--- SUPPLIED RECORDS Enclosed Below ---

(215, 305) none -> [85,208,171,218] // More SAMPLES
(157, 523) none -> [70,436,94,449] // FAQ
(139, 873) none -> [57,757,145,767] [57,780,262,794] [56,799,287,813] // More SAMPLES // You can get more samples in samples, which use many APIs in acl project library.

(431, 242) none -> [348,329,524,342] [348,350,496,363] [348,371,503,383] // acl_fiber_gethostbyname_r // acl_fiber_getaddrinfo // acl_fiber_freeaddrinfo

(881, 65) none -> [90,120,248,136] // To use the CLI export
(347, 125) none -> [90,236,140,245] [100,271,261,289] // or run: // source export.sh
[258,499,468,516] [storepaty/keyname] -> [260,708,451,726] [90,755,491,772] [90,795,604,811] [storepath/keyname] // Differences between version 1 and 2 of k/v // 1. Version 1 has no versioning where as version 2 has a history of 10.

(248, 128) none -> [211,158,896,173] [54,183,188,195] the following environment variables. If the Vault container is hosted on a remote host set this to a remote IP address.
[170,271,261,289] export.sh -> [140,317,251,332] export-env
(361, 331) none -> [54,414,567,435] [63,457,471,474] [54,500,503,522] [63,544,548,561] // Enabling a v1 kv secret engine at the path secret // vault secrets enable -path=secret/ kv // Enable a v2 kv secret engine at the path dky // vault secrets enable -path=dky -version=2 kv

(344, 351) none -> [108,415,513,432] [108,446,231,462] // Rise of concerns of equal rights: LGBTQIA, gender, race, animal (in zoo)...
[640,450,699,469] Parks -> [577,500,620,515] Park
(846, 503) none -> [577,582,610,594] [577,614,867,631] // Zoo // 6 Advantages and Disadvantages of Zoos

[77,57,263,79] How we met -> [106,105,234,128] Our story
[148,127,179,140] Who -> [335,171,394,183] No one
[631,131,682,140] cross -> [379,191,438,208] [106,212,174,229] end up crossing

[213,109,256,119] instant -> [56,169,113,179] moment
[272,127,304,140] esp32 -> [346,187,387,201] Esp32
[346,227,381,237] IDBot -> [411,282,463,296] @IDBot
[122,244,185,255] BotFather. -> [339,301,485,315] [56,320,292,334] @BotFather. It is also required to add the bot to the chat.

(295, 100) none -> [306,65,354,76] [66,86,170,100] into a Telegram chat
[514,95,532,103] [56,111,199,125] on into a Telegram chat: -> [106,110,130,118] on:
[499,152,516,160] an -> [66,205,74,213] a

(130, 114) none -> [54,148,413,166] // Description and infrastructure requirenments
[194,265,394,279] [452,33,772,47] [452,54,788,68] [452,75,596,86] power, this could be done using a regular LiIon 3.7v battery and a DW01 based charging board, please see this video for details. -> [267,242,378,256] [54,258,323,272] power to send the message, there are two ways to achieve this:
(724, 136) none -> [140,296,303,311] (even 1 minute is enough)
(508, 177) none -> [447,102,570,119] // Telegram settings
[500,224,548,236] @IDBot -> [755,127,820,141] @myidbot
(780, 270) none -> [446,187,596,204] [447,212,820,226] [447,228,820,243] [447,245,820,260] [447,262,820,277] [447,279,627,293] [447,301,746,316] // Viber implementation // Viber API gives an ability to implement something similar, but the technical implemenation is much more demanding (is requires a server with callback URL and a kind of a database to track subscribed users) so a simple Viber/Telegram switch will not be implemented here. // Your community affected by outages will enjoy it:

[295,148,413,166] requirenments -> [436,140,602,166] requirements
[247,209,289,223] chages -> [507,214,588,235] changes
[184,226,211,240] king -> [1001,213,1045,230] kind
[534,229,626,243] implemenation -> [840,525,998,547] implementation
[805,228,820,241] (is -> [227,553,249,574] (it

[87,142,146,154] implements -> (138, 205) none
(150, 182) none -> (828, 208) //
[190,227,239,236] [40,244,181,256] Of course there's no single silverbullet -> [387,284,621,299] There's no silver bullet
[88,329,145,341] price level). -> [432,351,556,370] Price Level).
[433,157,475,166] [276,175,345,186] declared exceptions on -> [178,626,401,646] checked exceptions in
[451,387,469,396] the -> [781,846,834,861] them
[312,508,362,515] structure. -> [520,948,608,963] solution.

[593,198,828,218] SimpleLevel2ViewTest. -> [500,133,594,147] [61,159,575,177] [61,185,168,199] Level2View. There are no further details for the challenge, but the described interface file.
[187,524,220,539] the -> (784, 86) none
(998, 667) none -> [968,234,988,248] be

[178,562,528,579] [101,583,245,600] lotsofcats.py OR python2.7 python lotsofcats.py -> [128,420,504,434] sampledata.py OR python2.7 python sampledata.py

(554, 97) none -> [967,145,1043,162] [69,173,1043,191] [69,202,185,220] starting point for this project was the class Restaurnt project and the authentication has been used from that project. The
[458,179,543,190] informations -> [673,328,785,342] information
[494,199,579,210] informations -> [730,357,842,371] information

--- End of Enclosed SUPPLIED RECORDS ---

WORK TASK: The required answer is each line of the entries containing the string "IDBot".

RESULT OF THE TASK:
[346,227,381,237] IDBot -> [411,282,463,296] @IDBot
[500,224,548,236] @IDBot -> [755,127,820,141] @myidbot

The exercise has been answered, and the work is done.